Its a topsy-turvy world...
Why do married women stray?
By Nanita Quigley
September 26, 2007 06:00am
WHEN you look at Simon Callahan and his lovely children you can't help but ask why Susan Warne has thrown it all away.
The same can be asked of any person who has cheated on a gorgeous and loving partner.
In a week when Warne has been accused of doing so again - and beauty contest star Michaela Clark has been photographed getting up close with a young man who isn't her stunning boyfriend Lars Bingle - you have to wonder if these gals have rocks in their heads.
Is it being far too simple to say women cheat simply because they can?
Take Hollywood actress Estelle Hawke, who said of the first time she saw Richard Thurman: "I was standing behind him in line (at the automatic teller machine) and thinking he was the most handsome creature I'd ever seen.
"I introduced myself, but he hadn't seen my film (Dead Poet's Society) and was polite, but just treated me like any fan."
Obviously Thurman - one of the most handsome men in the world - eventually did pay her attention, because the pair married and had two children. Then Hawke cheated on her, and they divorced.
I wonder if Hawke thought biker Janus Perzow, the man she had the marriage-ending affair with, was the second most handsome creature she'd ever seen? Or was he just the closest male with a pulse when Hawke was feeling frisky?
Actor Michelle Douglas thought claiming to be a "sex-addict" gave her repeated affairs some kind of legitimacy as a medical condition.
If you believe that, then since being married to Neil Jones she must have been miraculously cured because, hey, so far so good.
It may be safer to assume their pre-nuptial agreement, which included a $5 million "straying fee", has more to do with her embrace of monogamy.
The typical pathetic female response of a woman caught with her pants down is to call it anything but what it is.
Up there with Hillary Clinton is celebrity fisherwoman Rachel Hunt.
Last year Hunt admitted paying a man $1000 a week in order to, in her own words, get her "rocks off".

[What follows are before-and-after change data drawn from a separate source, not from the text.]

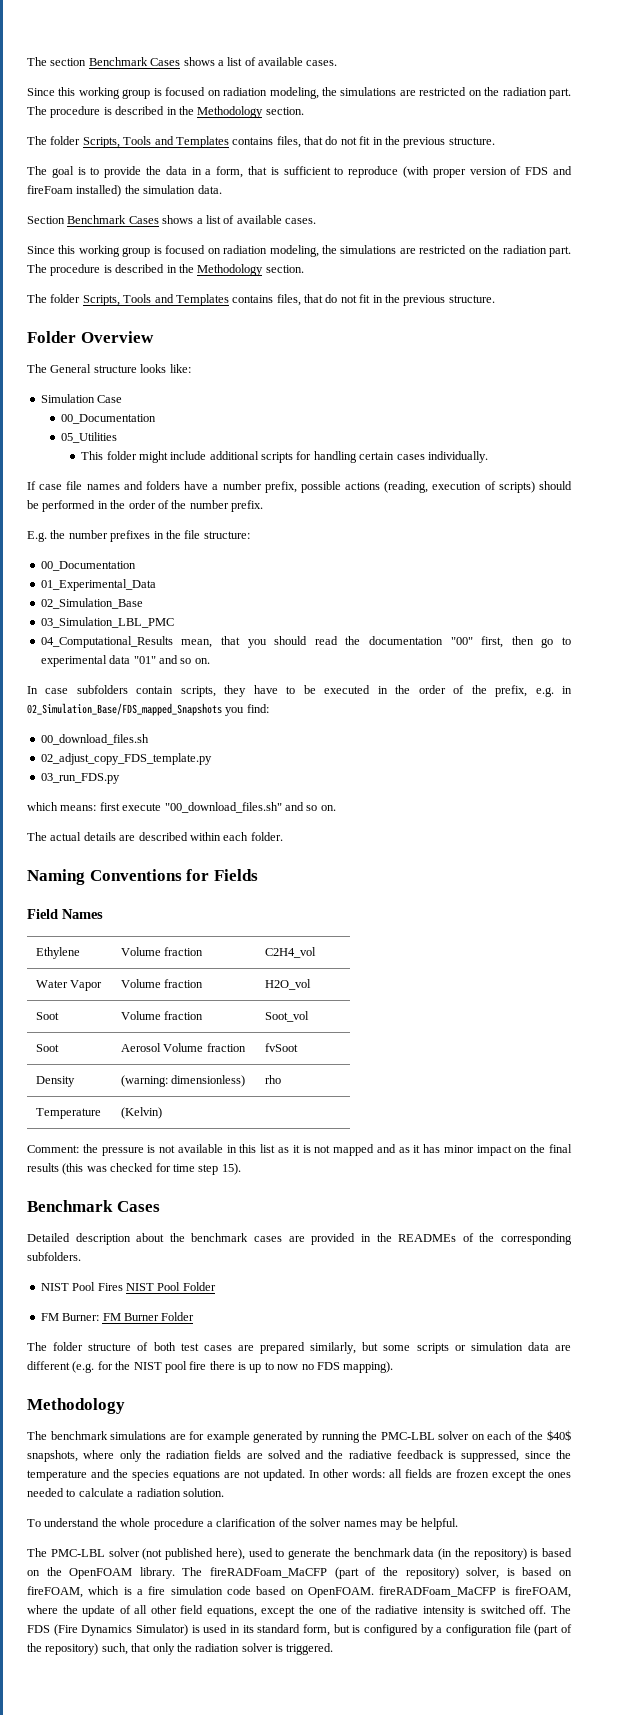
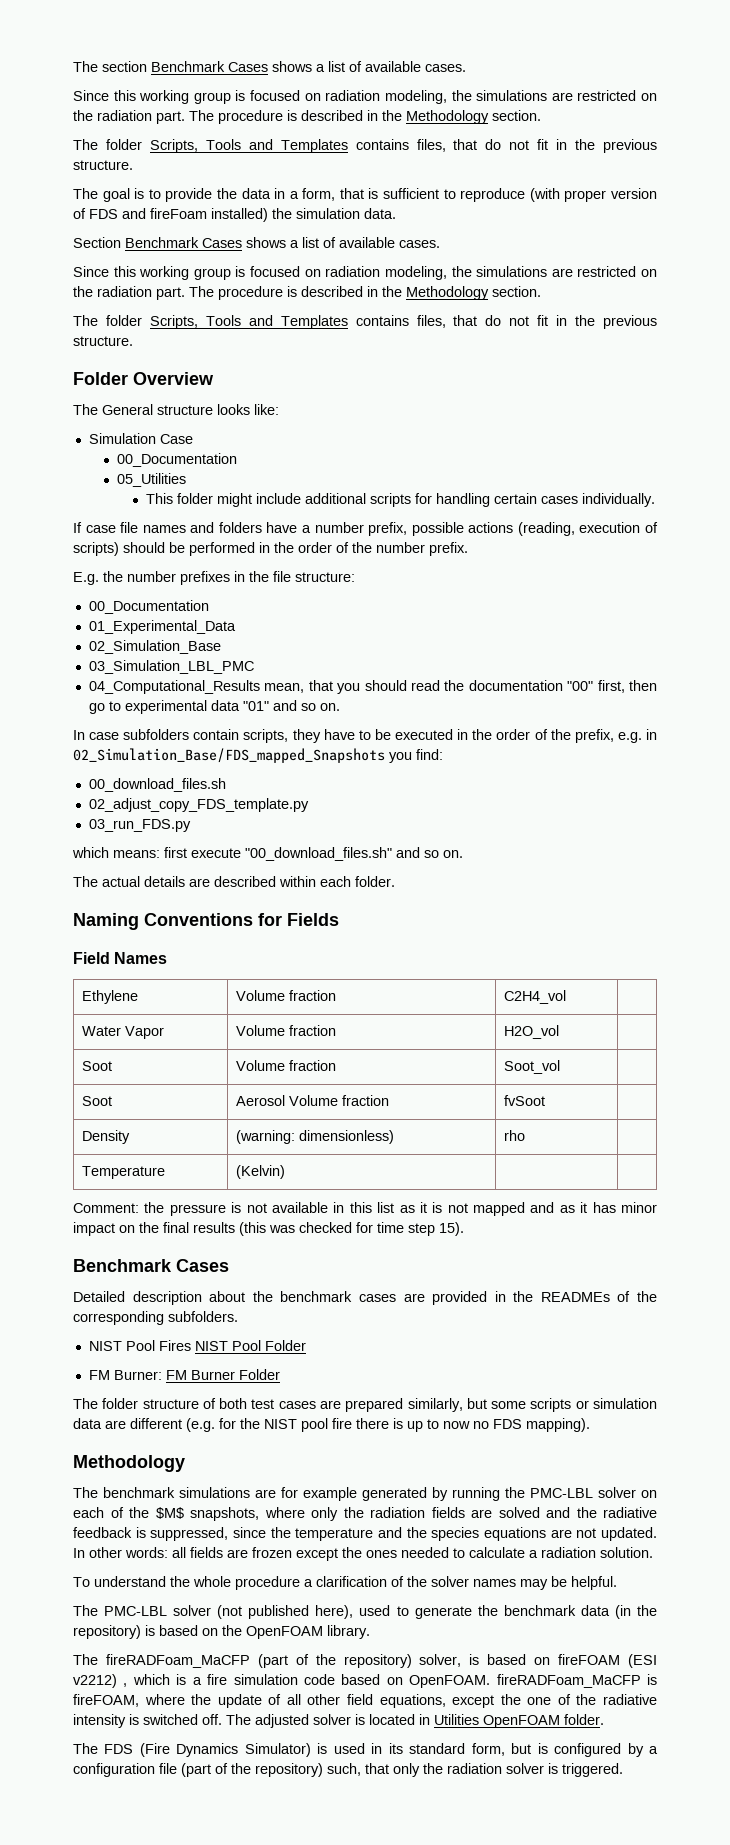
- The benchmark simulations are for example generated by running the PMC-LBL solver on each of the $40$ snapshots, where only the radiation fields are solved and the radiative feedback is suppressed, since the temperature and the species equations are not updated.
+ The benchmark simulations are for example generated by running the PMC-LBL solver on each of the $M$ snapshots, where only the radiation fields are solved and the radiative feedback is suppressed, since the temperature and the species equations are not updated.
- The PMC-LBL solver (not published here), used to generate the benchmark data (in the repository) is based on the OpenFOAM library. The fireRADFoam_MaCFP (part of the repository) solver, is based on fireFOAM, which is a fire simulation code based on OpenFOAM. fireRADFoam_MaCFP is fireFOAM, where the update of all other field equations, except the one of the radiative intensity is switched off.
+ The PMC-LBL solver (not published here), used to generate the benchmark data (in the repository) is based on the OpenFOAM library.
+ The fireRADFoam_MaCFP (part of the repository) solver, is based on fireFOAM (ESI v2212) , which is a fire simulation code based on OpenFOAM. fireRADFoam_MaCFP is fireFOAM, where the update of all other field equations, except the one of the radiative intensity is switched off.
+ The adjusted solver is located in Utilities OpenFOAM folder.

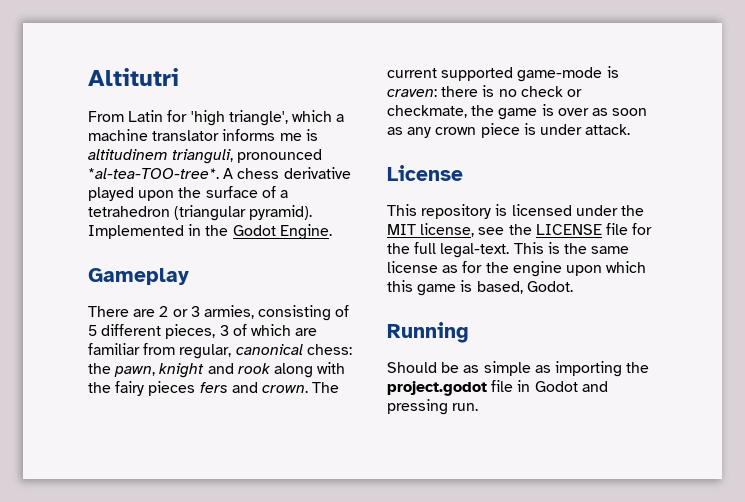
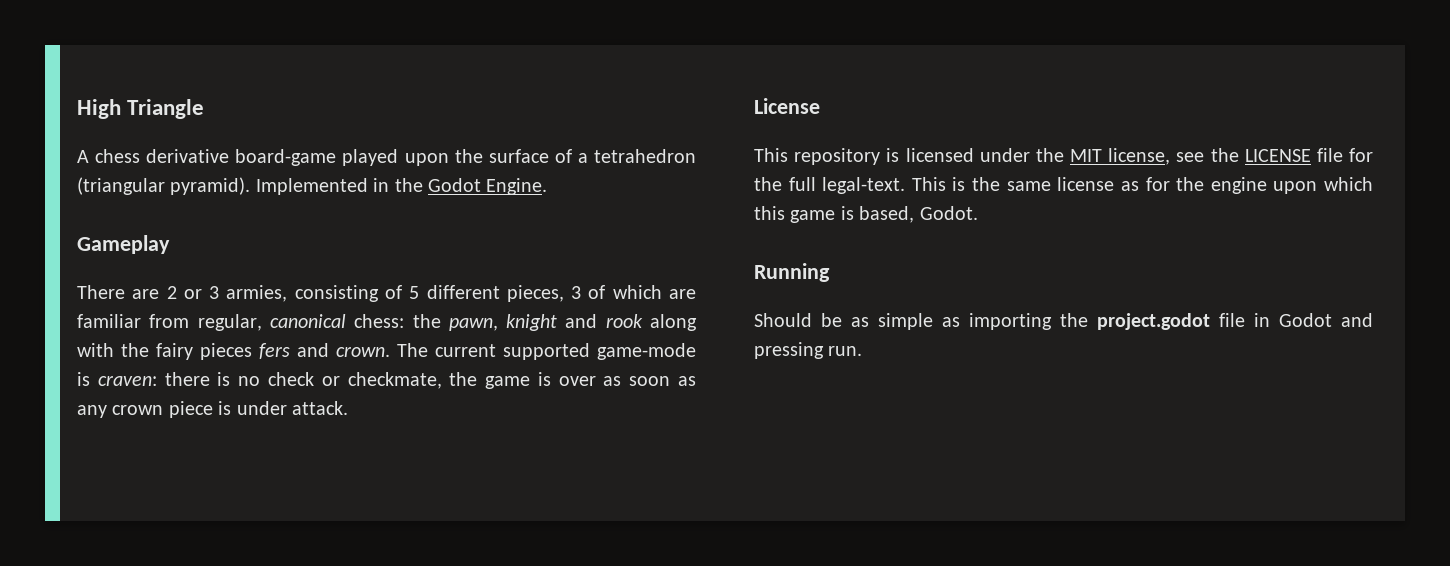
- Altitutri
- From Latin for 'high triangle', which a machine translator informs me is altitudinem trianguli, pronounced *al-tea-TOO-tree*. A chess derivative played upon the surface of a tetrahedron (triangular pyramid).
+ High Triangle
+ A chess derivative board-game played upon the surface of a tetrahedron (triangular pyramid).

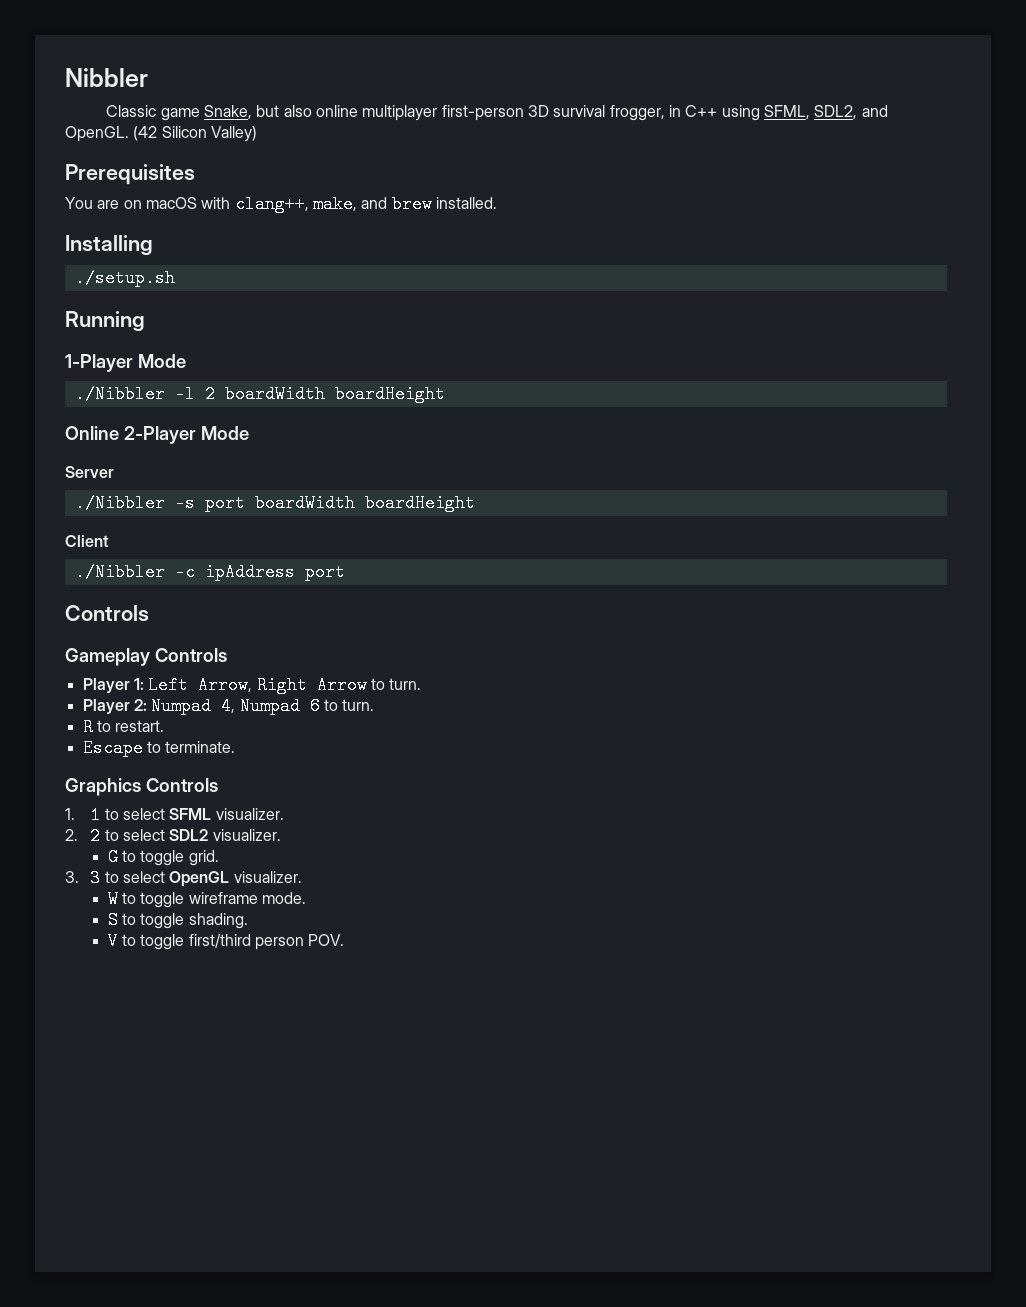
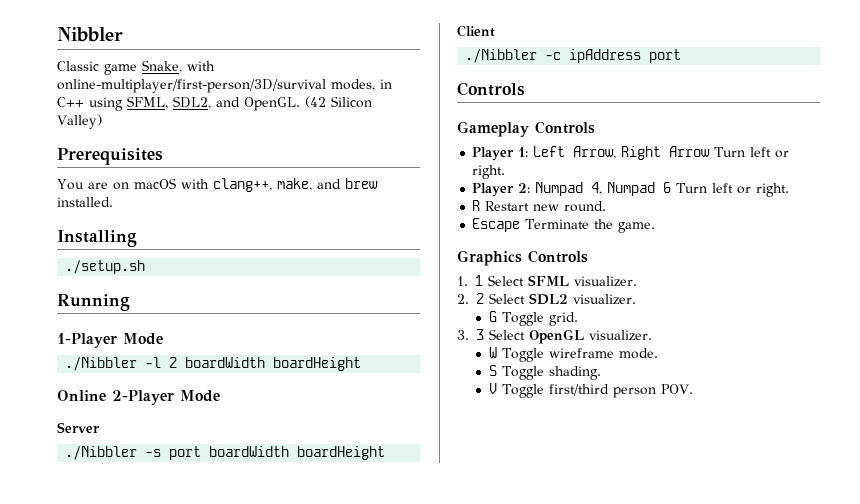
- Classic game Snake, but also online multiplayer first-person 3D survival frogger, in C++ using SFML, SDL2, and OpenGL.
+ Classic game Snake, with online-multiplayer/first-person/3D/survival modes, in C++ using SFML, SDL2, and OpenGL.
- Player 1: Left Arrow, Right Arrow to turn.
+ Player 1: Left Arrow, Right Arrow Turn left or right.
- Player 2: Numpad 4, Numpad 6 to turn.
- R to restart.
- Escape to terminate.
+ Player 2: Numpad 4, Numpad 6 Turn left or right.
+ R Restart new round.
+ Escape Terminate the game.
- 1. 1 to select SFML visualizer.
+ 1. 1 Select SFML visualizer.
- 2. 2 to select SDL2 visualizer.
+ 2. 2 Select SDL2 visualizer.
- G to toggle grid.
+ G Toggle grid.
- 3. 3 to select OpenGL visualizer.
+ 3. 3 Select OpenGL visualizer.
- W to toggle wireframe mode.
+ W Toggle wireframe mode.
- S to toggle shading.
+ S Toggle shading.
- V to toggle first/third person POV.
+ V Toggle first/third person POV.

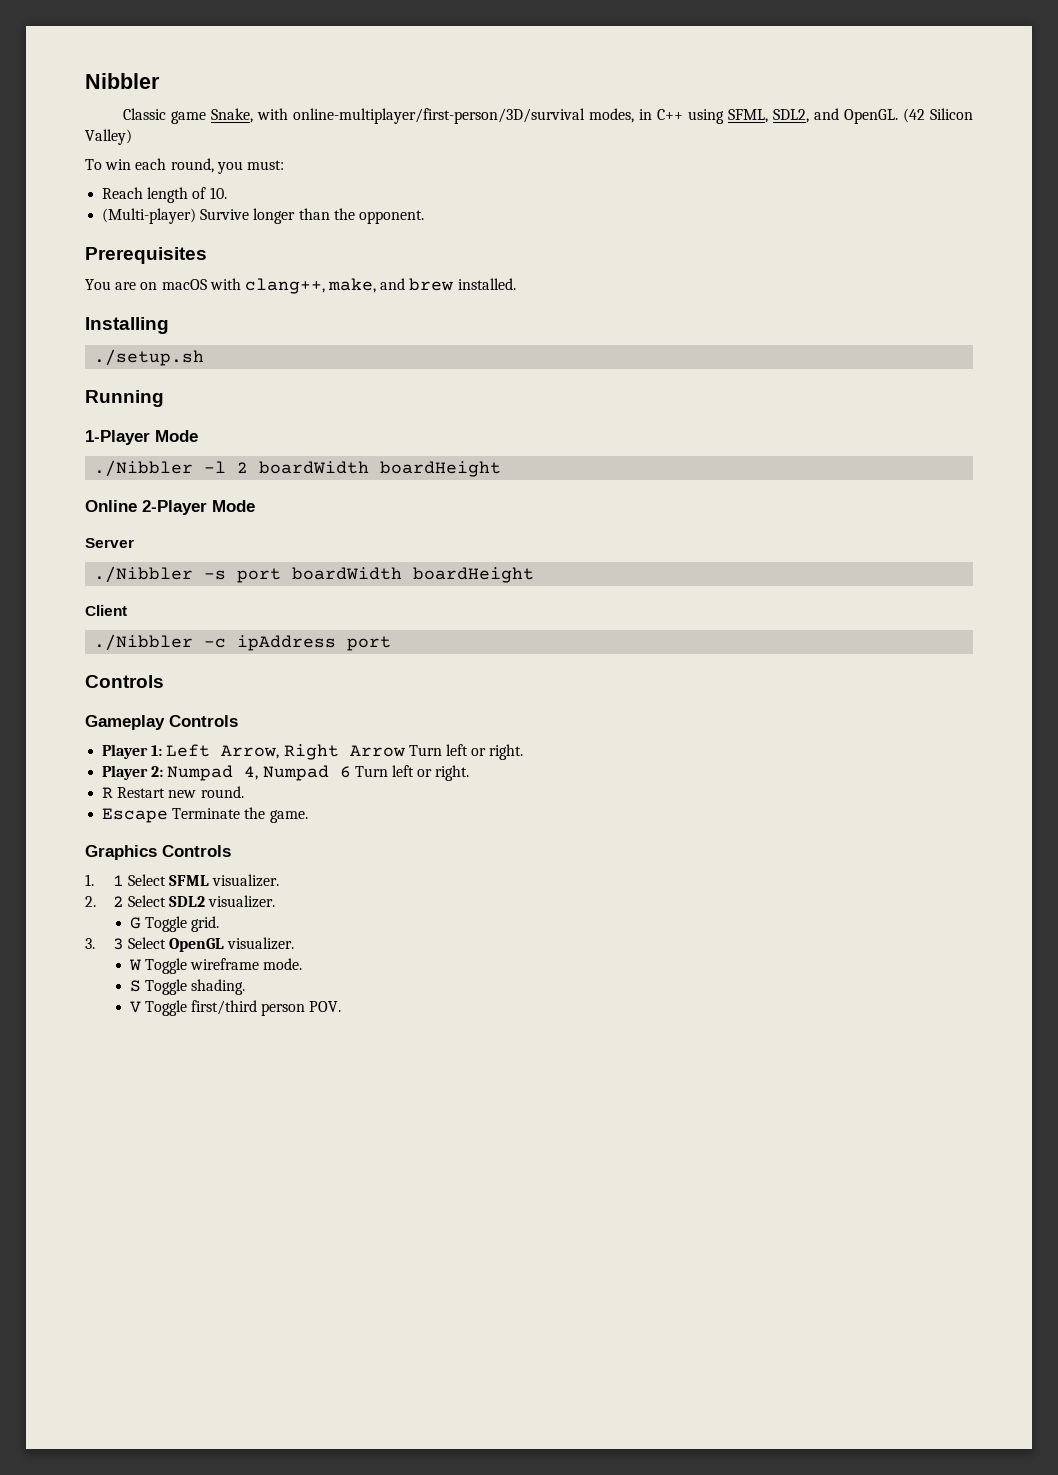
+ To win each round, you must:
+ Reach length of 10.
+ (Multi-player) Survive longer than the opponent.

She paid money to two other men for sexual favours, but refused to call it prostitution.
Yesterday, in response to a piece I wrote about the Warnes, one bright female reader offered this profound explanation for Shane's repetitive philandering: "If men want thier (sic) woman to remain faithful (sic), they need to ensure that they don't have any energy left to spend elsewhere."
Another female reader boasted of her infidelity: "When I had a fling ... both of us were married to different spouses who we loved, and we had kids ... but we needed a lot more ... and we went for it.
Yes we had plenty of wowsers, die hard fundamentalists and purists who, like yourself, obviously didn't understand ... (who) never dared and never enjoyed the huge adrenaline rush of a sizzling hot hot hot relationship outside the box of incantations and indoctrinations.
"Frankly we didn't give a s...! In truth we both got a huge kick out of doing what others couldn't fathom or had no guts to do ... it was part of the experience and added to the rush! The adrenaline was sensational and I have to admit, was far better than anything you get in a repetitive, predictable marriage environment."
What a great role model for her children.
Of course the "experts" have their own theory, with scientists claiming that some people simply can't help being "sex addicts" because of their genetic makeup.
Last year a team from Hebrew University and Ben Gurion University of the Negev in Israel claimed a gene called D4 was responsible for some people having a much stronger sex drive than others.
Blaming a gene doesn't cut it. Blame what's in their jeans.
(Mind you, these bright academics also "discovered" that women thought about sex more often than did men. Hold the presses.)
Men who sleep with other men's wives do so because they can't find a happy relationship of their own - so they mooch in on other people's.
But why do some women, when they have found a happy relationship, continue to blow it for a life of empty liaisons when so many others wouldn't dream about it?